Deutsch-israelische Konsultationen im Zeichen der Wirtschaftsbeziehungen und erheblicher Wünsche Jerusalems

  • Oliver Eberhardt
  • Lesedauer: 3 Min.

In der Nähe von Khan al-Ahmar, einem palästinensischen Dorf, standen am Donnerstag die Bagger bereit; Israels Regierung will die komplette Ortschaft demnächst abreißen lassen. Offiziell haben die Beduinen die ärmlichen Gebäude ohne Genehmigung gebaut, eine Begründung, die auch in Israel stark umstritten ist, denn Palästinenser, die in Gebieten unter israelischer Militärkontrolle leben, haben keine realistische Möglichkeit, eine Baugenehmigung zu erhalten.

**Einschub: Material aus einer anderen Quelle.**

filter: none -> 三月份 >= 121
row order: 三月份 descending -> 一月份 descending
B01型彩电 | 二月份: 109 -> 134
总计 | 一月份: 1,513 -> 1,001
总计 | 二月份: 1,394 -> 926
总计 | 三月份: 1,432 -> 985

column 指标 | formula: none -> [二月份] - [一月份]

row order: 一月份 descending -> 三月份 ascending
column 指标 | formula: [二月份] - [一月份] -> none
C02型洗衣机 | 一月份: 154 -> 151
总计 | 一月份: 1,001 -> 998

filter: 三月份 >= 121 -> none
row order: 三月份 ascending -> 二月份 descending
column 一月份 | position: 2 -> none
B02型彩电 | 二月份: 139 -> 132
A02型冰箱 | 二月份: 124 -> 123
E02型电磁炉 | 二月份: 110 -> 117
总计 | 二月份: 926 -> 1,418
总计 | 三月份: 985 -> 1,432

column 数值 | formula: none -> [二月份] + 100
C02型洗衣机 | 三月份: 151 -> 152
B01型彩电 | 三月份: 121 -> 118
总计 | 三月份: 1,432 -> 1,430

Bis zur letzten Minute hatten die 180 Einwohner auf Bundeskanzlerin Angela Merkel gehofft; zuletzt hatte das israelische Militärradio gemeldet, Merkel werde nicht Israel kommen, wenn die israelische Regierung die Räumung nicht absage; eine Falschmeldung, wie sich heraus stellte: Merkel vermied nach außen hin jedes kritische Wort, beschränkte sich auf die pauschale Antwort, dass man eben in manchen Fragen unterschiedlicher Ansicht sei.

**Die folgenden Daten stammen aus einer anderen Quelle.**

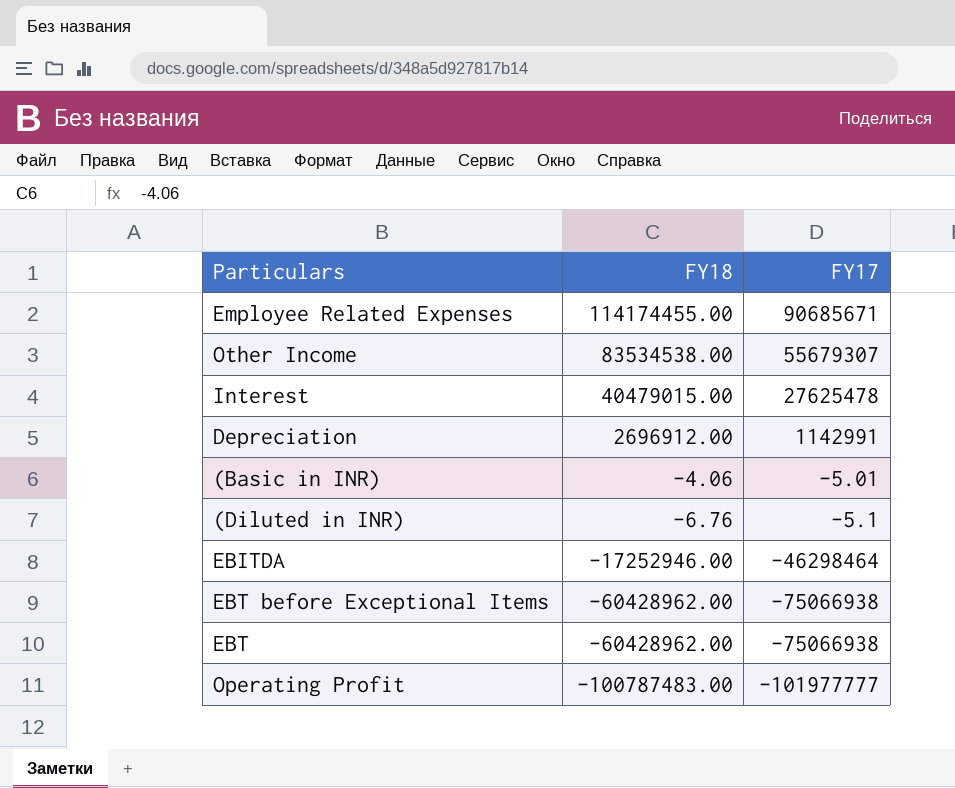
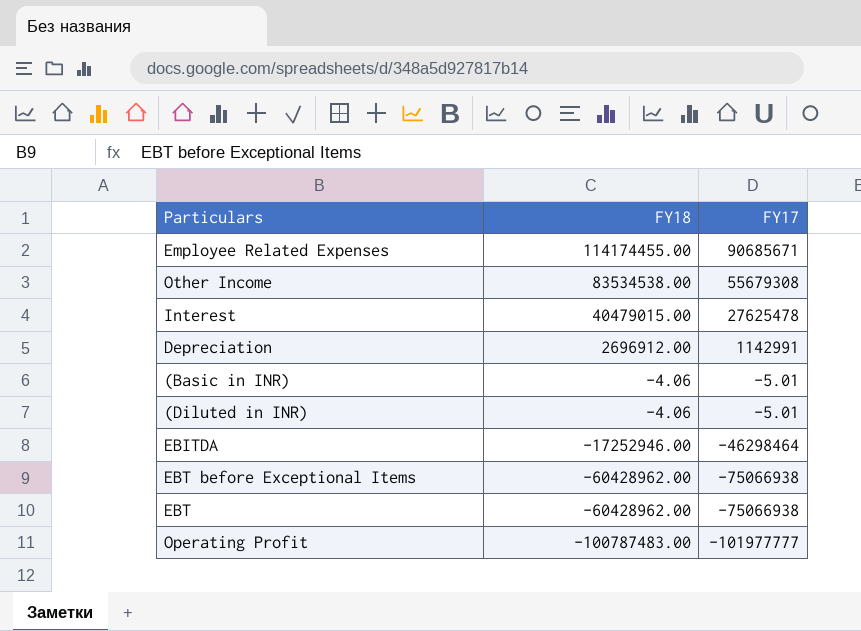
Other Income | FY17: 55679307 -> 55679308
(Diluted in INR) | FY18: -6.76 -> -4.06
(Diluted in INR) | FY17: -5.1 -> -5.01

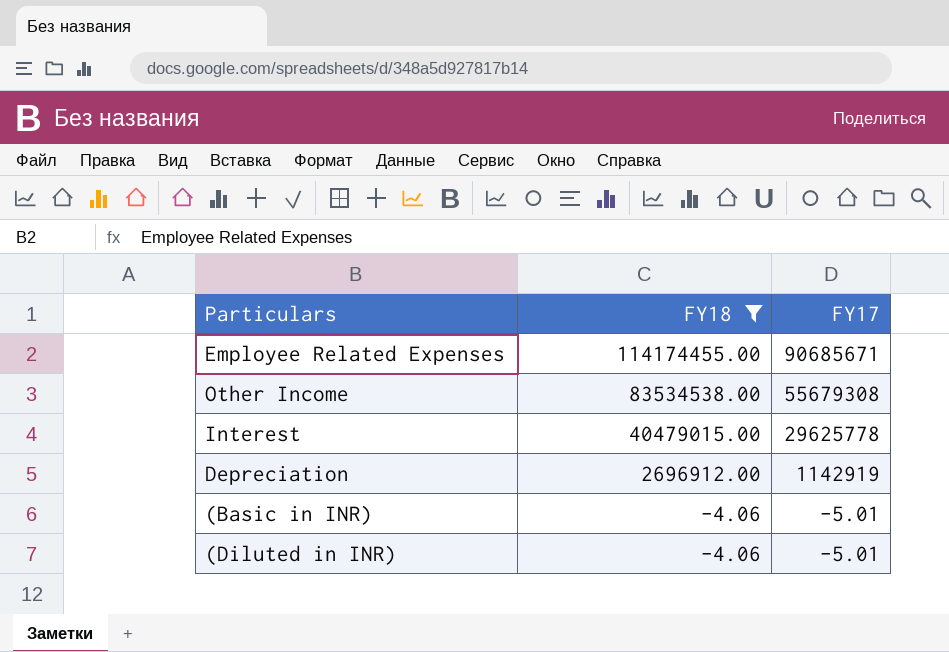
filter: none -> FY18 >= -4.06
Interest | FY17: 27625478 -> 29625778
Depreciation | FY17: 1142991 -> 1142919

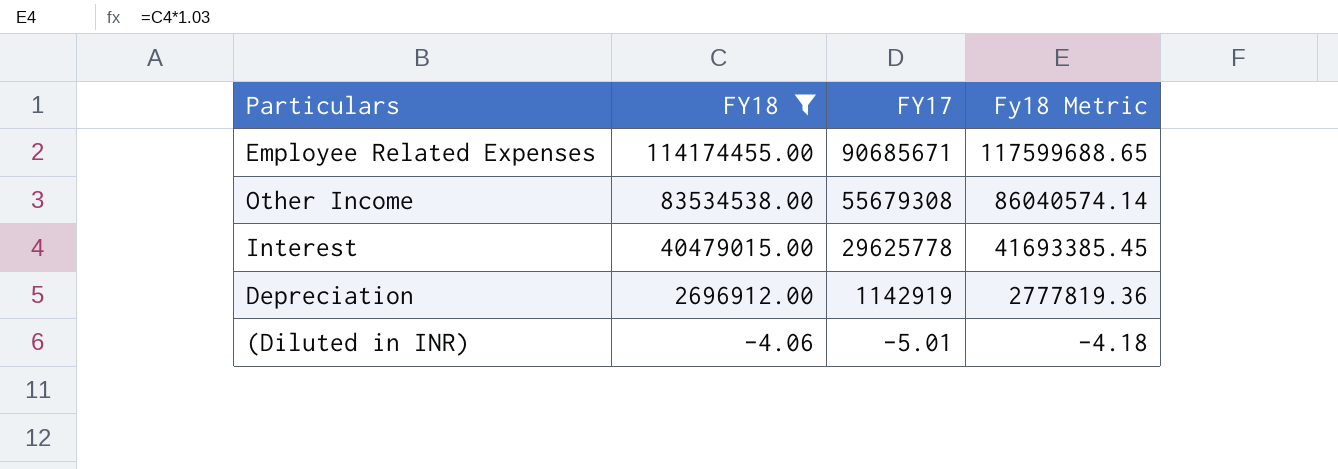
column Fy18 Metric | formula: none -> [FY18] * 1.03
row (Basic in INR): -4.06 | -5.01 -> none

Es war das siebte Mal, dass sich die deutsche und die israelische Regierung zu einer sogenannten Regierungskonsultation trafen; Merkel hatte diese Zusammenkünfte 2008 initiiert, um die engen Beziehungen zwischen Deutschland und Israel zu betonen: Unter großem Aufwand reisten einmal im Jahr große Teile der einen Regierung ins jeweils andere Land; ein überwiegend symbolischer Akt, bislang. Doch im vergangenen Jahr kam es dann gleich zu mehreren Eklats: Die Bundesregierung sagte die Konsultation ab; offiziell wegen der Bundestagswahl; doch viel wahrscheinlicher ging es tatsächlich um die israelische Siedlungspolitik. Kurz darauf sagte Israels Regierungschef Benjamin Netanjahu dann ein Treffen mit dem deutschen Außenminister Sigmar Gabriel ab, nachdem dieser sich bei einer Israel-Reise mit Vertretern von linken Organisationen getroffen hatte.

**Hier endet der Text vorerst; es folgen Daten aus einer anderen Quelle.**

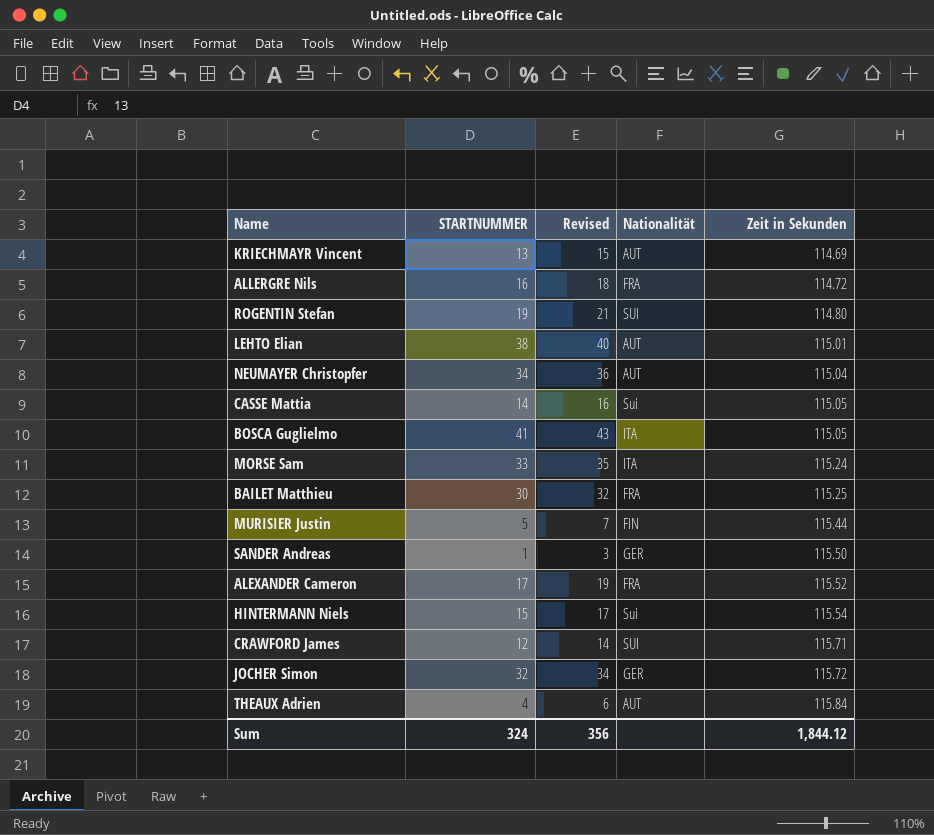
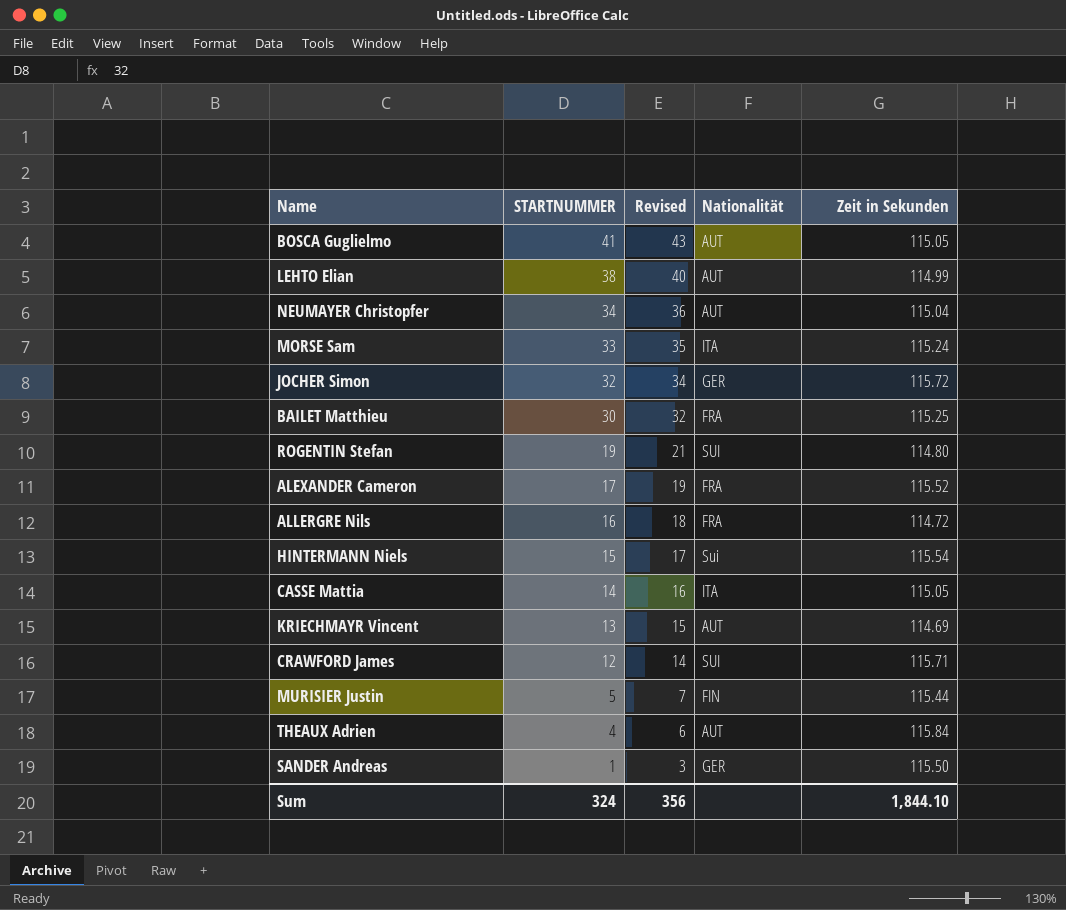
row order: Zeit in Sekunden ascending -> STARTNUMMER descending
BOSCA Guglielmo | Nationalität: ITA -> AUT
LEHTO Elian | Zeit in Sekunden: 115.01 -> 114.99
CASSE Mattia | Nationalität: Sui -> ITA
Sum | Zeit in Sekunden: 1,844.12 -> 1,844.10

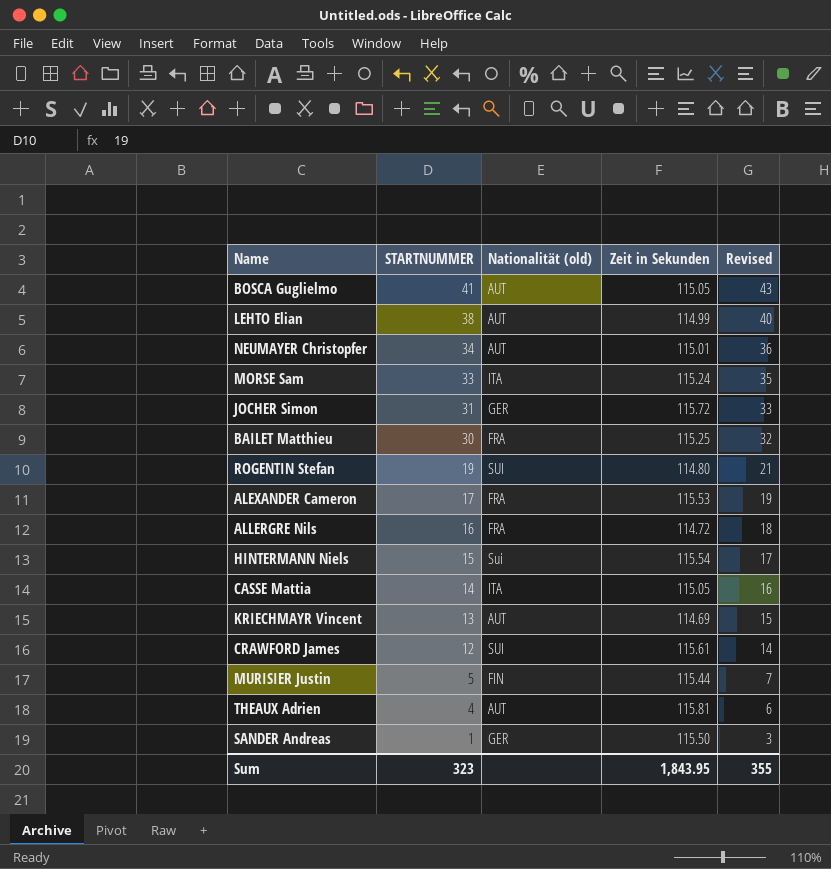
column name: Nationalität -> Nationalität (old)
column Revised | position: 3 -> 5
NEUMAYER Christopfer | Zeit in Sekunden: 115.04 -> 115.01
JOCHER Simon | STARTNUMMER: 32 -> 31
JOCHER Simon | Revised: 34 -> 33
ALEXANDER Cameron | Zeit in Sekunden: 115.52 -> 115.53
CRAWFORD James | Zeit in Sekunden: 115.71 -> 115.61
THEAUX Adrien | Zeit in Sekunden: 115.84 -> 115.81
Sum | STARTNUMMER: 324 -> 323
Sum | Zeit in Sekunden: 1,844.10 -> 1,843.95
Sum | Revised: 356 -> 355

Einer der zentralen Konfliktpunkte zwischen den Regierungen Deutschlands und Israels ist das Atomabkommen mit Iran. Netanjahu wirft Merkel einen zu sanften Kurs gegenüber Teheran vor. Deutschland und andere EU-Staaten wollen im Gegensatz zu den USA das 2015 geschlossene Atomabkommen mit Iran retten.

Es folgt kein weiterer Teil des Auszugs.